*** Data in this exercise Section Begins ***

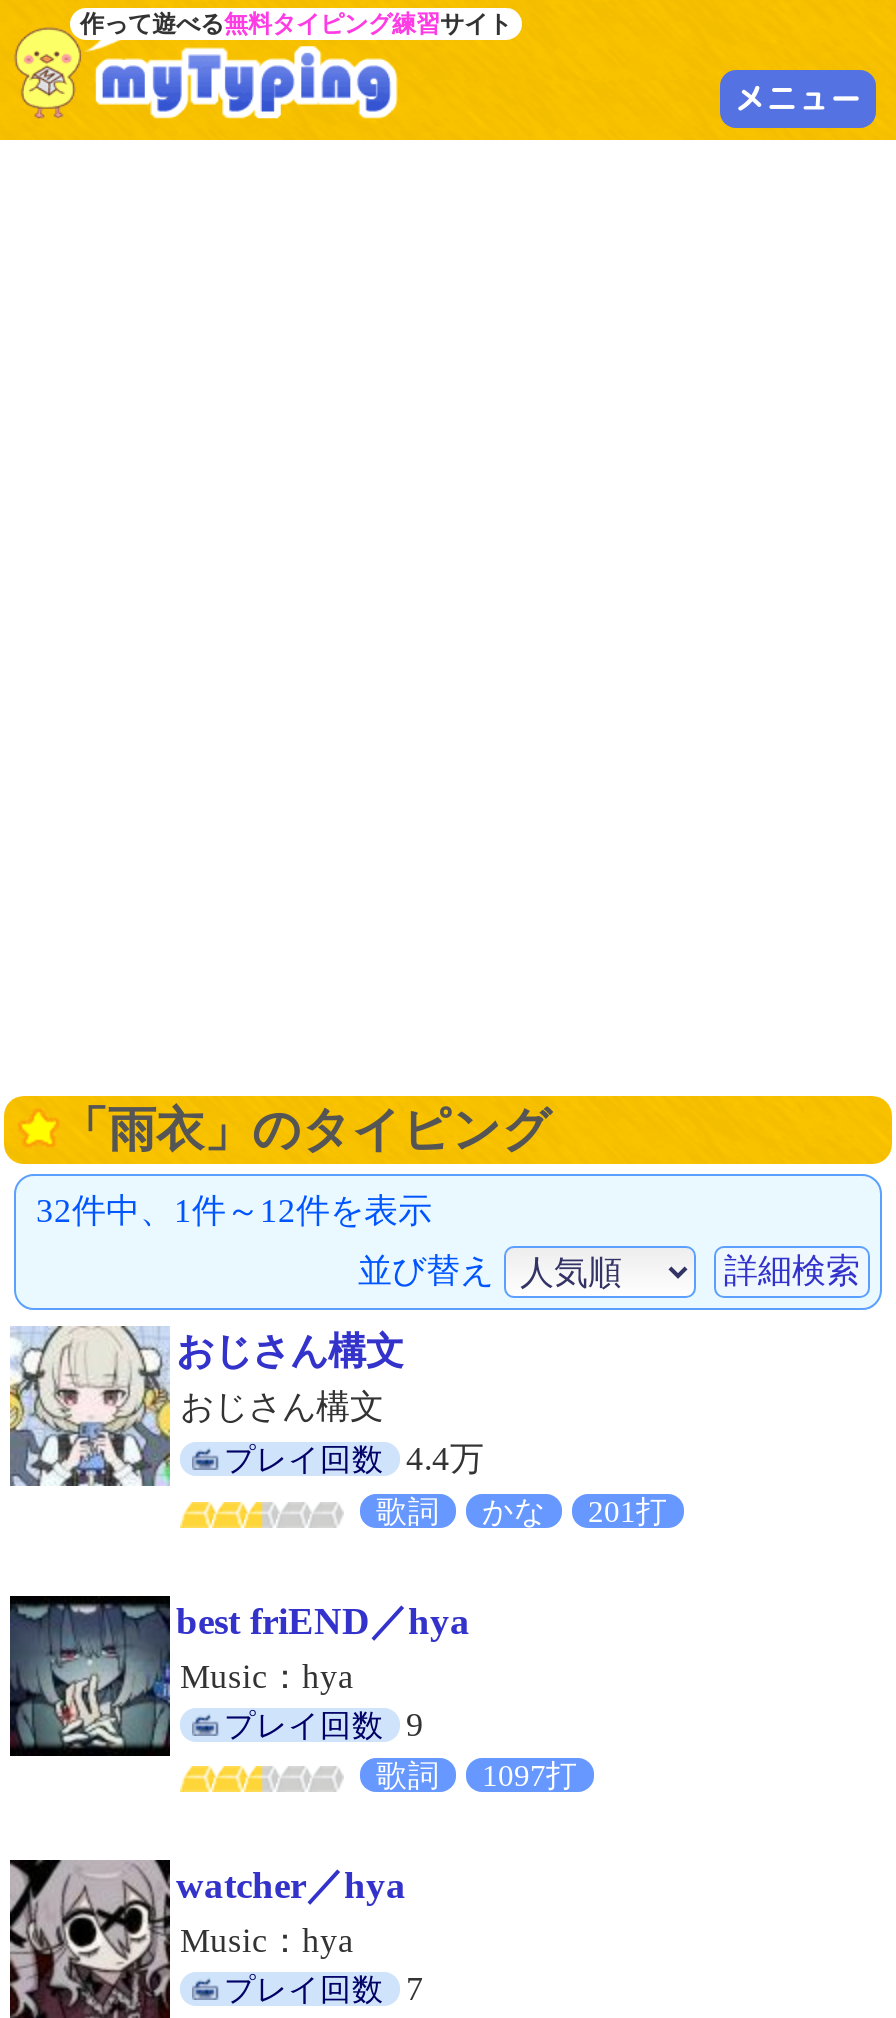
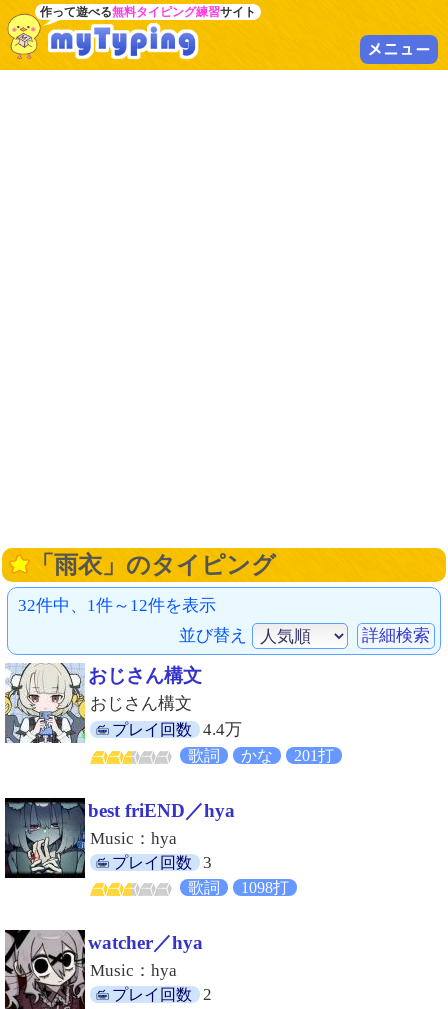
- プレイ回数 9
+ プレイ回数 3

- 1097打
+ 1098打

- プレイ回数 7
+ プレイ回数 2
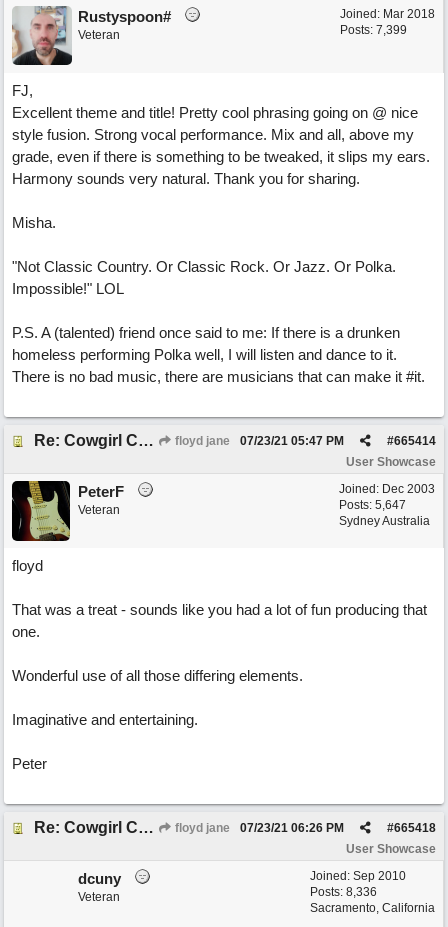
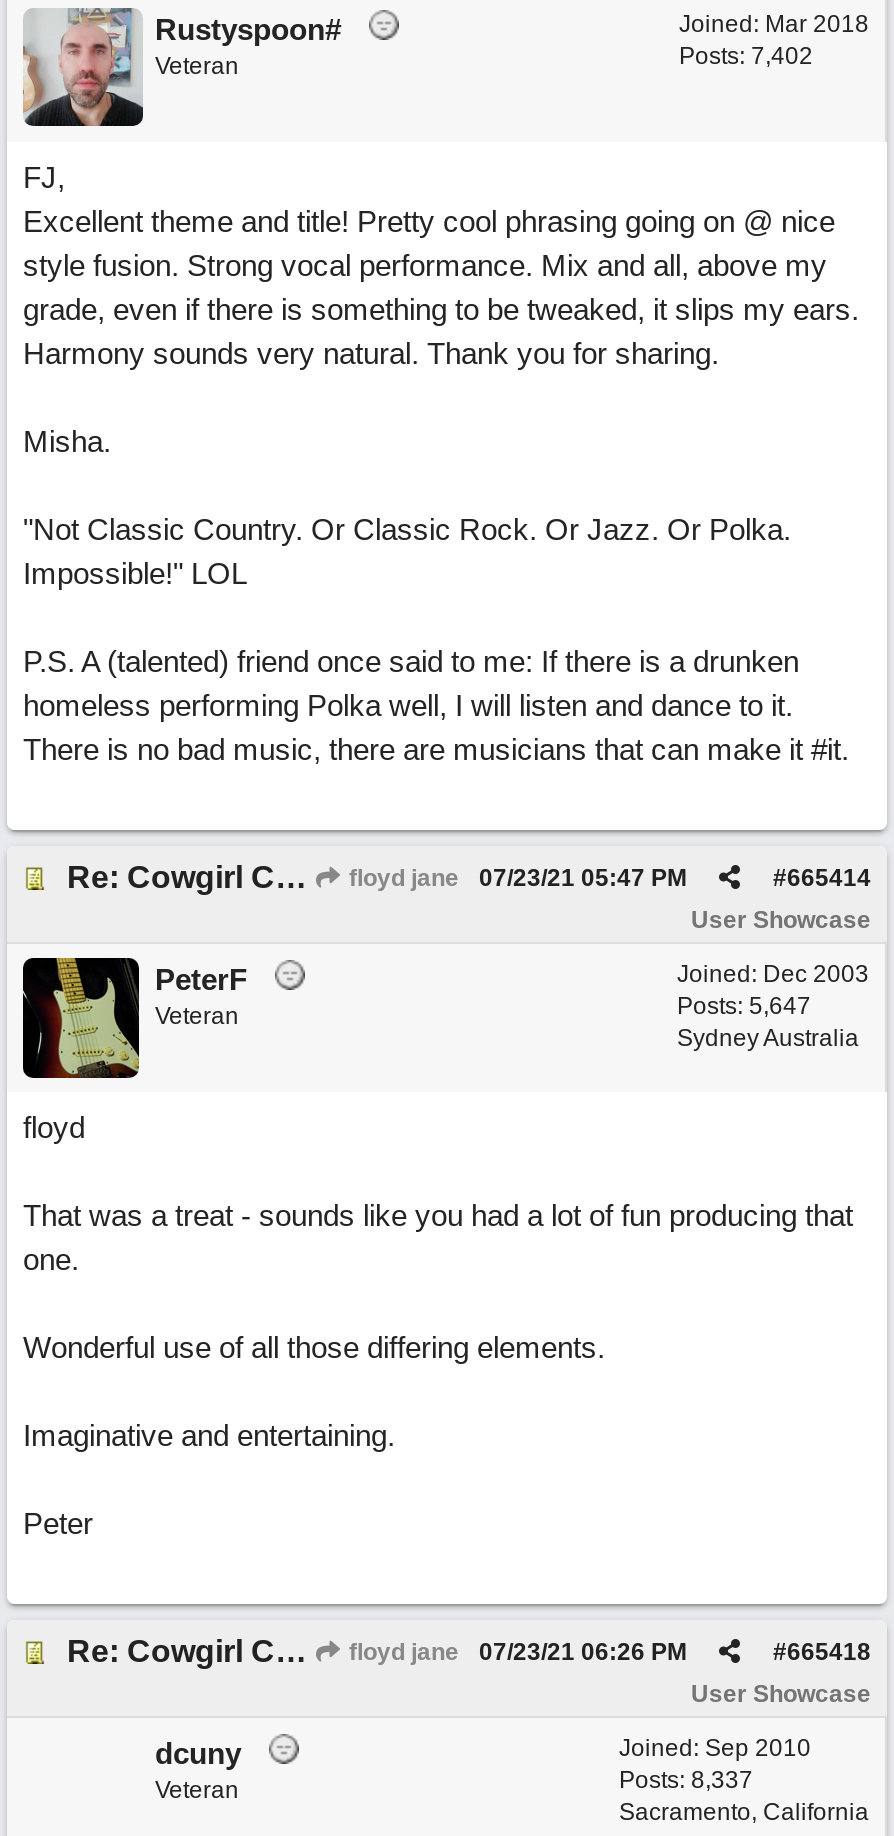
- Posts: 7,399
+ Posts: 7,402

- Posts: 8,336
+ Posts: 8,337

*** Data in this exercise Section Ends ***

Task item → Copy every line from the material in which the word "Posts" can be found.

Exercise response →
- Posts: 7,399
+ Posts: 7,402
- Posts: 8,336
+ Posts: 8,337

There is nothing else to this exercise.